## Exercise prompt
Transcribe the stretch of entries below from the line with "(161, 365) none ->" through the line with "[23,552,269,570] Click on", exactly and with both ends included; leave out all other lines.
────────
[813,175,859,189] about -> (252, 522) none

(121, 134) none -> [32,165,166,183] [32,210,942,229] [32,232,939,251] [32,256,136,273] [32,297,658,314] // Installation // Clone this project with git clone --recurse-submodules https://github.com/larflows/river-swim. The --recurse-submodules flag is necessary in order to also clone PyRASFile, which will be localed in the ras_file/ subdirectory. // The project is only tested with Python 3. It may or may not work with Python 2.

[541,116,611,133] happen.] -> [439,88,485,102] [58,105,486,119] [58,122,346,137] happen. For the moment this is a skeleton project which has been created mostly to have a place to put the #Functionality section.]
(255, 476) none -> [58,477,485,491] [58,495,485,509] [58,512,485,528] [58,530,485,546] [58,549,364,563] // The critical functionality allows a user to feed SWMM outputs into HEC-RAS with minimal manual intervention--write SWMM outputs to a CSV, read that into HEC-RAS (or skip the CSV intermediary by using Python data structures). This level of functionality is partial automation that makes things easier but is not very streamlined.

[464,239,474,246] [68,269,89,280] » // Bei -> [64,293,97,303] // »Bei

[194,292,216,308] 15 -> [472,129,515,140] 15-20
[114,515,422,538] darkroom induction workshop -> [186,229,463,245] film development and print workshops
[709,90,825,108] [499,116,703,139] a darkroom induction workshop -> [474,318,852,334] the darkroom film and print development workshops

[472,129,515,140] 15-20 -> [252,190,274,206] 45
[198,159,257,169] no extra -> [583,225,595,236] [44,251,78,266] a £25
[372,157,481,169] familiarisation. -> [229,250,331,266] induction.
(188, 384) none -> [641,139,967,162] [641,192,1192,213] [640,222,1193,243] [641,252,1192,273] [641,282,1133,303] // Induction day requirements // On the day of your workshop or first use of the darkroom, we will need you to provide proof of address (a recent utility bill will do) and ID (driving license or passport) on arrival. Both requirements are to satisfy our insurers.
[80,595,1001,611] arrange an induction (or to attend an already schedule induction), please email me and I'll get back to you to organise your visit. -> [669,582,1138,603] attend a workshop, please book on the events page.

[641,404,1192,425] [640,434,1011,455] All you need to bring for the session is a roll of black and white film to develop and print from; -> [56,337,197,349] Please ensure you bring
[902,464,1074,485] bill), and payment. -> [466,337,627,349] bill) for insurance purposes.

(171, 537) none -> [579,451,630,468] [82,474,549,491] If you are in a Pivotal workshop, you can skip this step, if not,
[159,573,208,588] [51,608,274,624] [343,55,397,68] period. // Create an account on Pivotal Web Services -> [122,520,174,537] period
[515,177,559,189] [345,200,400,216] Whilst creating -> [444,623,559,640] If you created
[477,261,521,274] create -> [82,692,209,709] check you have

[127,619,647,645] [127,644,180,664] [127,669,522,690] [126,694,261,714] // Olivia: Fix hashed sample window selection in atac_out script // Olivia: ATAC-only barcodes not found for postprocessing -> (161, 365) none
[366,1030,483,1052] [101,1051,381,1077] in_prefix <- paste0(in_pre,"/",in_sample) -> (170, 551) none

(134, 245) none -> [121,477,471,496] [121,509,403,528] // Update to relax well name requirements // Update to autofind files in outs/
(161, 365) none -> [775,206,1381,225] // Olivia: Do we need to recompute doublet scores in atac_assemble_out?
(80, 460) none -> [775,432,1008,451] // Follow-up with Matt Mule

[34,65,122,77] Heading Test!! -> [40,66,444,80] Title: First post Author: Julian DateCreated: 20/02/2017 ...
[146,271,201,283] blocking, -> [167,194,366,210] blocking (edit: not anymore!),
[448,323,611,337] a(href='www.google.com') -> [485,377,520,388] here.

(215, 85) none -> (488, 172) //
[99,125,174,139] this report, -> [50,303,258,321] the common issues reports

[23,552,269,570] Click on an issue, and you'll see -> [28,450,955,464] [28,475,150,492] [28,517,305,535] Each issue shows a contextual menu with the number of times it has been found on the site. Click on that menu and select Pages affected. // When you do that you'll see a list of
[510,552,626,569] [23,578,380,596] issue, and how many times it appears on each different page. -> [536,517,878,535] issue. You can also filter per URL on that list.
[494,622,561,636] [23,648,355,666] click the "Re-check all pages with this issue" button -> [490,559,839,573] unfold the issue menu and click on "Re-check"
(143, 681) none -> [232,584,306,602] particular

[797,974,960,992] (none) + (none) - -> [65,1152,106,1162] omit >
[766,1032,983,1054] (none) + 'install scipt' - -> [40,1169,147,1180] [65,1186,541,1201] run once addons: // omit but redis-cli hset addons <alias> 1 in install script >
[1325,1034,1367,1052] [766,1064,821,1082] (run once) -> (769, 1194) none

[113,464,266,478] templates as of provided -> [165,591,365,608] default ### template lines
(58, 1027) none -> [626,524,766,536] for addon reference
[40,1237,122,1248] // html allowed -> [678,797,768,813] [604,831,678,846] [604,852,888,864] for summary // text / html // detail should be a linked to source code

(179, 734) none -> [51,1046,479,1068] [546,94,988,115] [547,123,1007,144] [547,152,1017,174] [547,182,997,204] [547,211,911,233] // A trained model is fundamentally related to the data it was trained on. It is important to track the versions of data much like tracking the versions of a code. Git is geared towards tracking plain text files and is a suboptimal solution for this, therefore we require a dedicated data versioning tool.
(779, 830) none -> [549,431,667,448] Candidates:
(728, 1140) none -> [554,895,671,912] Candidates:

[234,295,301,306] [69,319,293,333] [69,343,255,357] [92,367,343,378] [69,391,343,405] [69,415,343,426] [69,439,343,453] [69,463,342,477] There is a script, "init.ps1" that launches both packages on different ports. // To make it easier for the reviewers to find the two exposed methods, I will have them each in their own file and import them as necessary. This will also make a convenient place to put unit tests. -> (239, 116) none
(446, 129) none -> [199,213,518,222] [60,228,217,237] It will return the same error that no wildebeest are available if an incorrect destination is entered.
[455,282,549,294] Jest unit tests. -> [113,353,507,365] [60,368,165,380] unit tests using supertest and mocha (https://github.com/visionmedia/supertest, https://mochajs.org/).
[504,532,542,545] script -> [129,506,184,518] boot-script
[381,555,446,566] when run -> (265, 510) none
────────
## Answer section
(161, 365) none -> [775,206,1381,225] // Olivia: Do we need to recompute doublet scores in atac_assemble_out?
(80, 460) none -> [775,432,1008,451] // Follow-up with Matt Mule

[34,65,122,77] Heading Test!! -> [40,66,444,80] Title: First post Author: Julian DateCreated: 20/02/2017 ...
[146,271,201,283] blocking, -> [167,194,366,210] blocking (edit: not anymore!),
[448,323,611,337] a(href='www.google.com') -> [485,377,520,388] here.

(215, 85) none -> (488, 172) //
[99,125,174,139] this report, -> [50,303,258,321] the common issues reports

[23,552,269,570] Click on an issue, and you'll see -> [28,450,955,464] [28,475,150,492] [28,517,305,535] Each issue shows a contextual menu with the number of times it has been found on the site. Click on that menu and select Pages affected. // When you do that you'll see a list of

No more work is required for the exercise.